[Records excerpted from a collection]
=-=-=

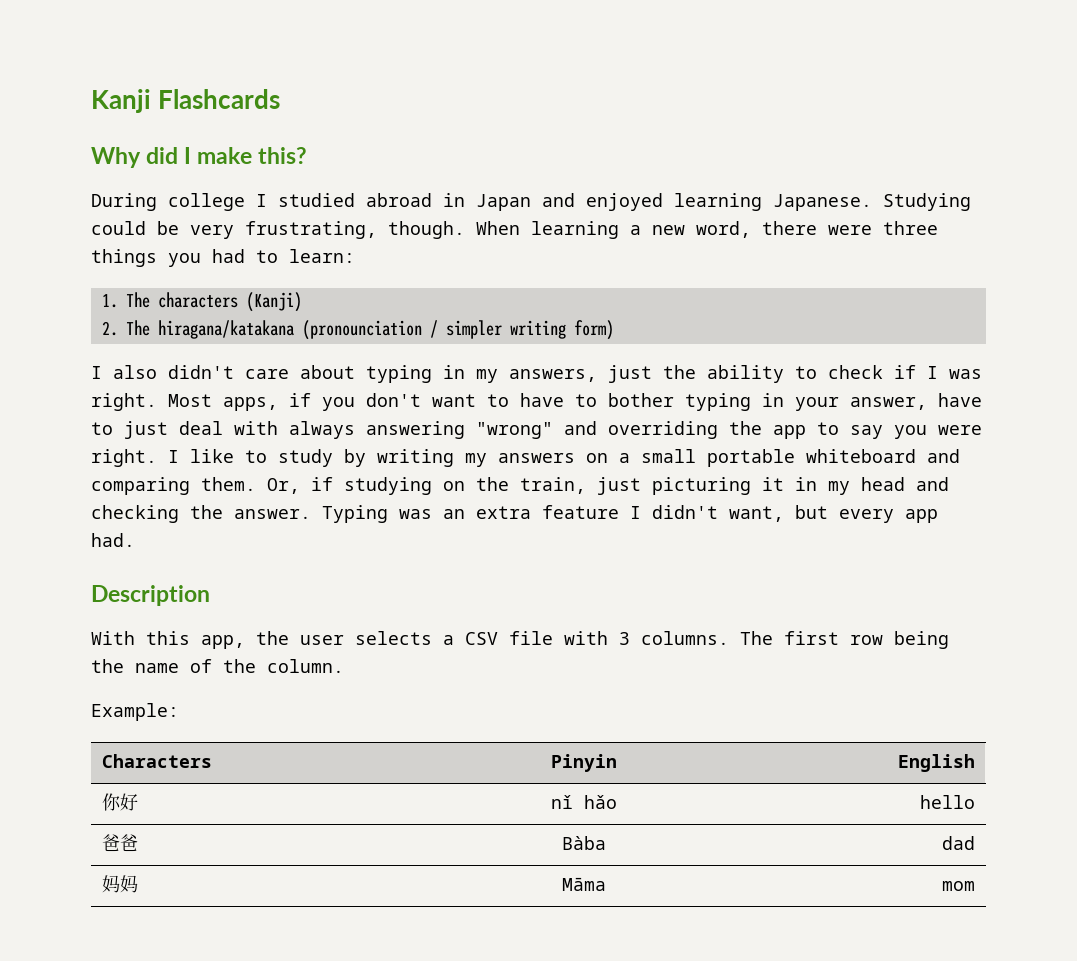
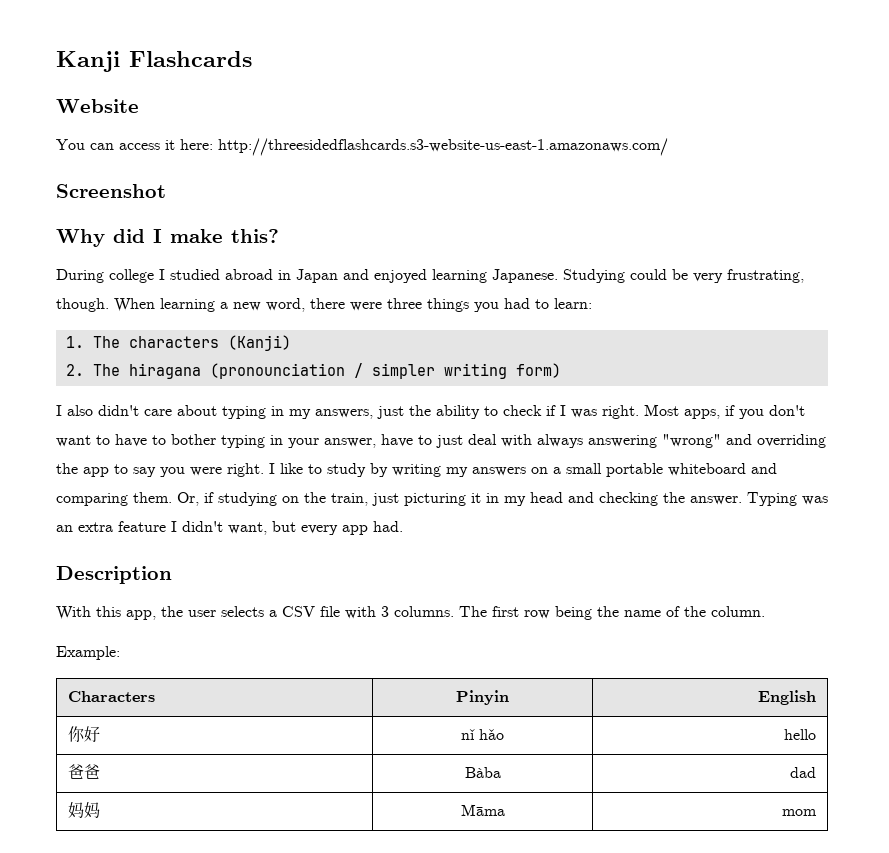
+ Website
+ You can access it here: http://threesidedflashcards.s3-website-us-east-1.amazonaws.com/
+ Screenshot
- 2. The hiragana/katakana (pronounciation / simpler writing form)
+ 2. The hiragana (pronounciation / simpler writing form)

=-=-=

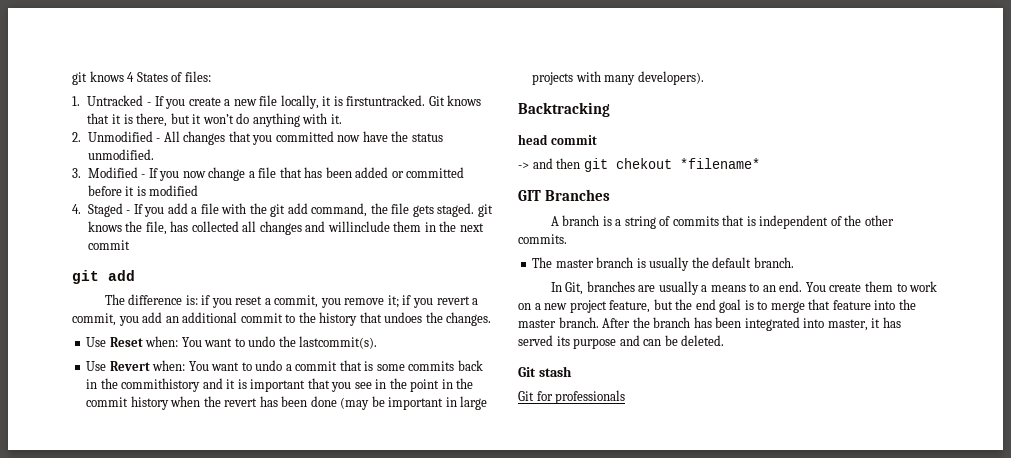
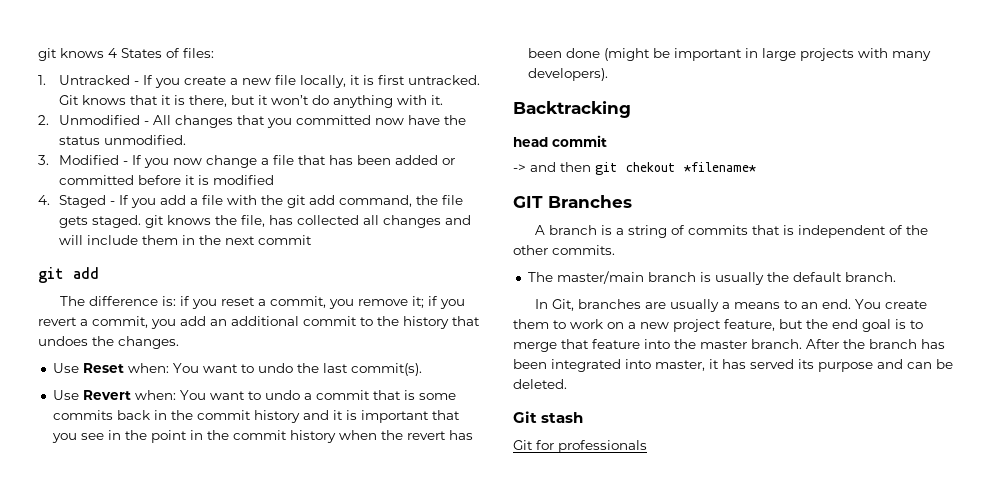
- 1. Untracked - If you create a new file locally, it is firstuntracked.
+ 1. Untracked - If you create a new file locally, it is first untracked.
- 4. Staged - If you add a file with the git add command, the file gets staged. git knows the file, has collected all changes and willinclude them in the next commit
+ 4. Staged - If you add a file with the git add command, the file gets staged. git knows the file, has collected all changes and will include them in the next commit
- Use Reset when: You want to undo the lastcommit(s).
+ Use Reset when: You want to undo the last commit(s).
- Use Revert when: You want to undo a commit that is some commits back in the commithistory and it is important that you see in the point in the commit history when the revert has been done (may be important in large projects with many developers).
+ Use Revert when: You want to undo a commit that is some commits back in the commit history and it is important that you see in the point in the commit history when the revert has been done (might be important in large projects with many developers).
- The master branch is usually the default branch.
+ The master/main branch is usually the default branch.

=-=-=

Of the lines above, retype only those from the line containing "commit history and" through the line containing "master/main branch is usually the default branch.", including both, exactly.

- Answer section -
+ Use Revert when: You want to undo a commit that is some commits back in the commit history and it is important that you see in the point in the commit history when the revert has been done (might be important in large projects with many developers).
- The master branch is usually the default branch.
+ The master/main branch is usually the default branch.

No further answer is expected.